Outside the windows there is a forest of trees. Birds sing and crickets chirp. Squirrels run by with nuts to bury for the coming winter. The stream running next to the cabin is clear and cold. Wildflowers abound, and their beauty is something to behold.

This is my place. This is where I go when things are stressful and there seems to be no end in sight.

And maybe some day, some day before I die, it will be real.

Sunday, October 05, 2008

Happy Birthday, Baby!

Seventeen never looked so good!
XXXOOO,
Mom

Thursday, October 02, 2008

One Down, One To Go, And A Must-Have Kitchen Tool

Tomorrow is a momentous day. Tomorrow, one of our cars pays off.

While I am jumping for joy at the prospect, we still have another 16 months to go before we're car-debt free. And forgive me for being the least bit pessimistic, but folks?

The other shoe ain't dropped yet.

We've had a run of financial attacks here that would fell mightier oaks than us in normal circumstances, not to mention the emotional and physical challenges we've faced this past year. And they aren't over yet.

But we're starting to be able to laugh about them. Just.
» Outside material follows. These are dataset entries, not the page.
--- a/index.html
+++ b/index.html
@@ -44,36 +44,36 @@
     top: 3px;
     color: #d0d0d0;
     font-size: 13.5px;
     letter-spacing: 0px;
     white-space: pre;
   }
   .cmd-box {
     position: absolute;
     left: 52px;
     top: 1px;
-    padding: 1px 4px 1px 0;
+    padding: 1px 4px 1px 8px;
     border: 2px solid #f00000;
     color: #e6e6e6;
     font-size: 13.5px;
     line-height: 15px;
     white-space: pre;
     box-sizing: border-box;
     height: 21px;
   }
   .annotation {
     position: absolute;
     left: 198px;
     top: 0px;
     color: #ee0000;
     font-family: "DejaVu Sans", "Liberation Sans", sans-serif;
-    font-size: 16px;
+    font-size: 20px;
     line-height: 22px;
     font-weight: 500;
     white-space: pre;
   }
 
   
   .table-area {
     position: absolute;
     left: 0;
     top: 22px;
For instance, when the microwave gave out, Hubster brought out a counter top model he had at a house he was remodeling. Since we had no room on the counter top, it's been sitting on a chair in the dining room. It's served us well in that we haven't had to do without one, but lately it's developed a few little quirks.
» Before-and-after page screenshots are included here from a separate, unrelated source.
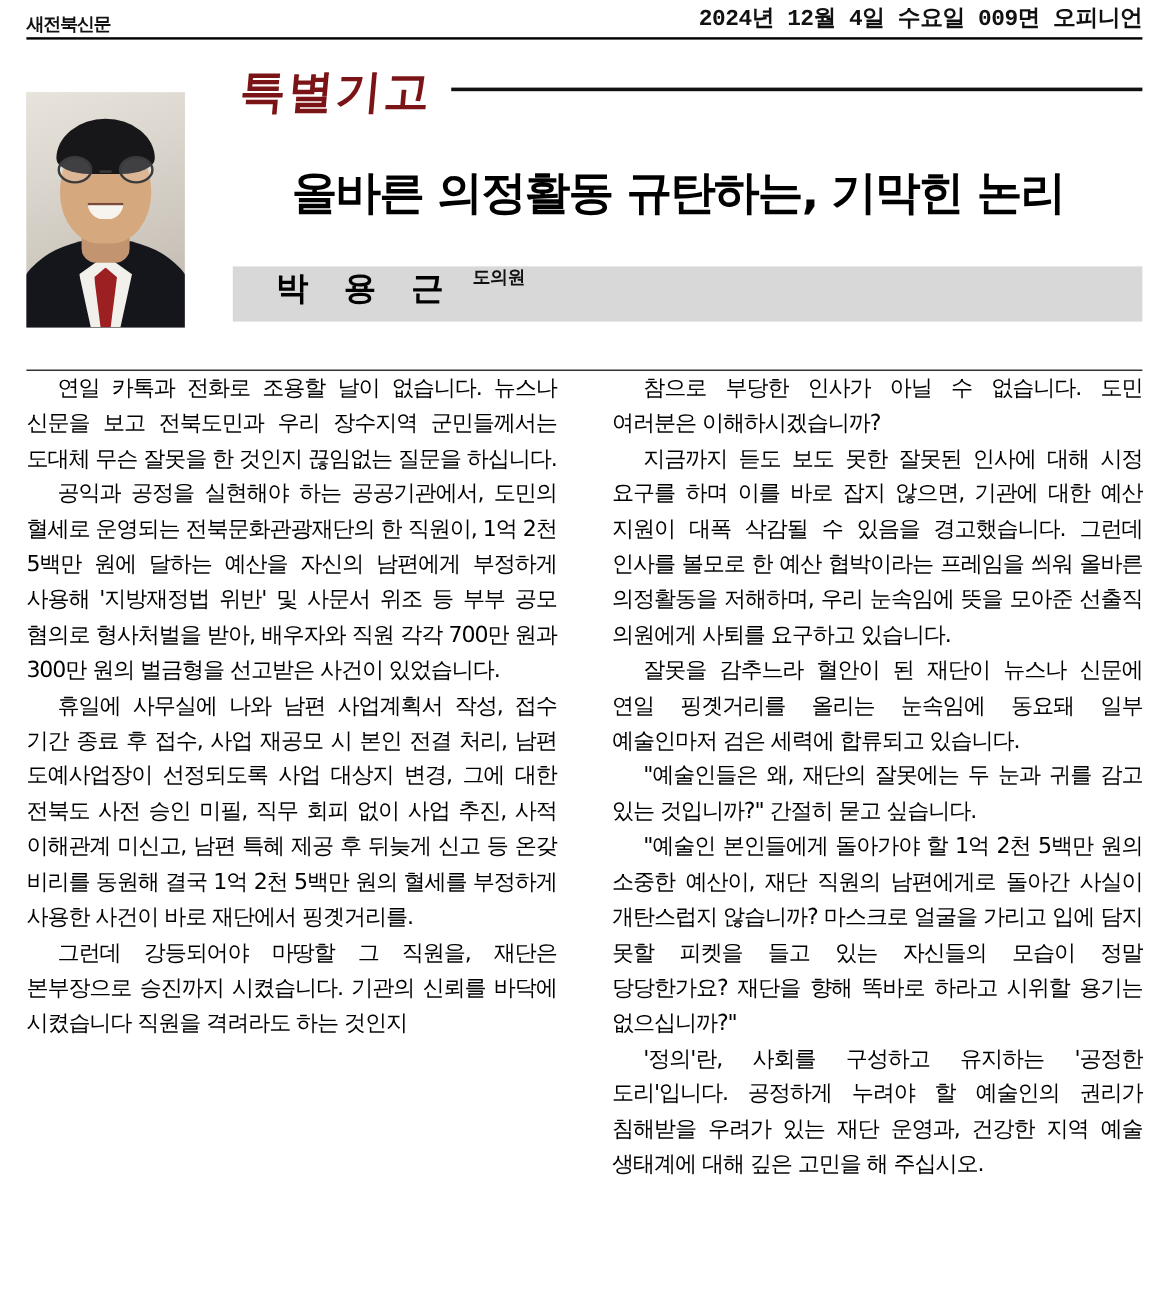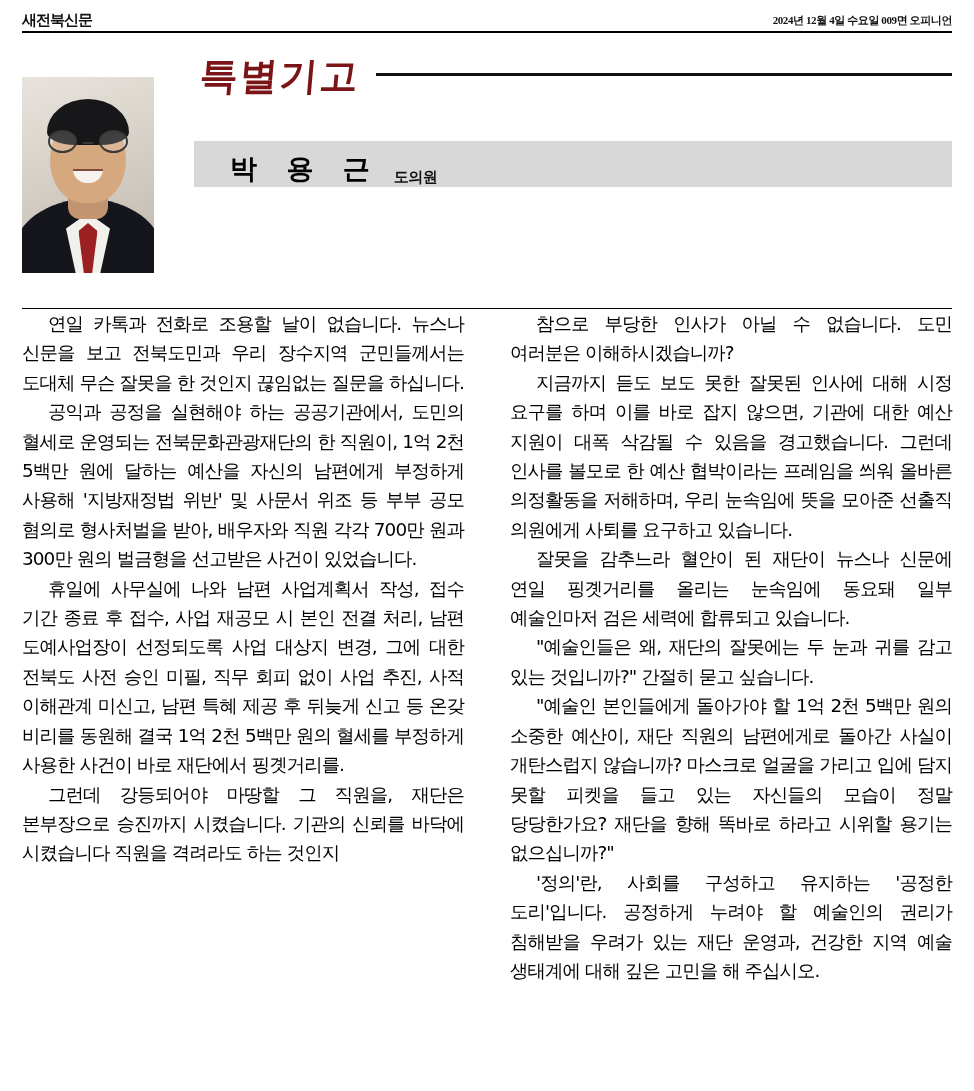--- a/index.html
+++ b/index.html
@@ -33,22 +33,22 @@
   }
   .masthead-logo {
     font-family: "DejaVu Sans", sans-serif;
     font-size: 15px;
     font-weight: bold;
     letter-spacing: -1px;
     line-height: 1;
     color: #111;
   }
   .masthead-date {
-    font-family: Liberation Serif, serif;
-    font-size: 11px;
+    font-family: Liberation Mono, monospace;
+    font-size: 19px;
     font-weight: bold;
     letter-spacing: -0.4px;
     color: #111;
     white-space: nowrap;
   }
   .rule-thick {
     border-top: 2px solid #000;
     margin-top: 3px;
   }
 
@@ -203,21 +203,21 @@
     text-align: center;
     margin-top: 30px;
     white-space: nowrap;
   }
   .byline-bar {
     margin-top: 36px;
     margin-left: 16px;
     background: #d8d8d8;
     height: 46px;
     display: flex;
-    align-items: flex-end;
+    align-items: flex-start;
     padding-left: 36px;
   }
   .byline-name {
     font-family: "DejaVu Sans", sans-serif;
     font-size: 27px;
     font-weight: bold;
     letter-spacing: 10px;
     color: #000;
   }
   .byline-role {
@@ -285,20 +285,21 @@
         <div class="p-bridge"></div>
         <div class="p-mouth"></div>
       </div>
     </div>
 
     <div class="title-col">
       <div class="kicker-row">
         <div class="kicker">특별기고</div>
         <div class="kicker-line"></div>
       </div>
+      <div class="headline">올바른 의정활동 규탄하는, 기막힌 논리</div>
       <div class="byline-bar">
         <span class="byline-name">박 용 근</span>
         <span class="byline-role">도의원</span>
       </div>
     </div>
   </div>
 
   <div class="rule-under-header"></div>
 
   <div class="body-cols">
Like not turning ON when you press the button that says ON.

We have to smack it several times with a large serving spoon before it will take heed and obey the call. After that it straightens up and microwaves right. We can always tell when someone is heating something up, though, because the whacking sound reverberates throughout the house.

That is, if you're doing it right.

When it finally gives up the ghost we'll see if there's enough saved up in the kitty to purchase a replacement. One that fits over the stove as it is supposed to do. One that will probably last just about as long as it takes to install it.

So we'll get rid of the counter top model.

But we're keeping the spoon....just in case.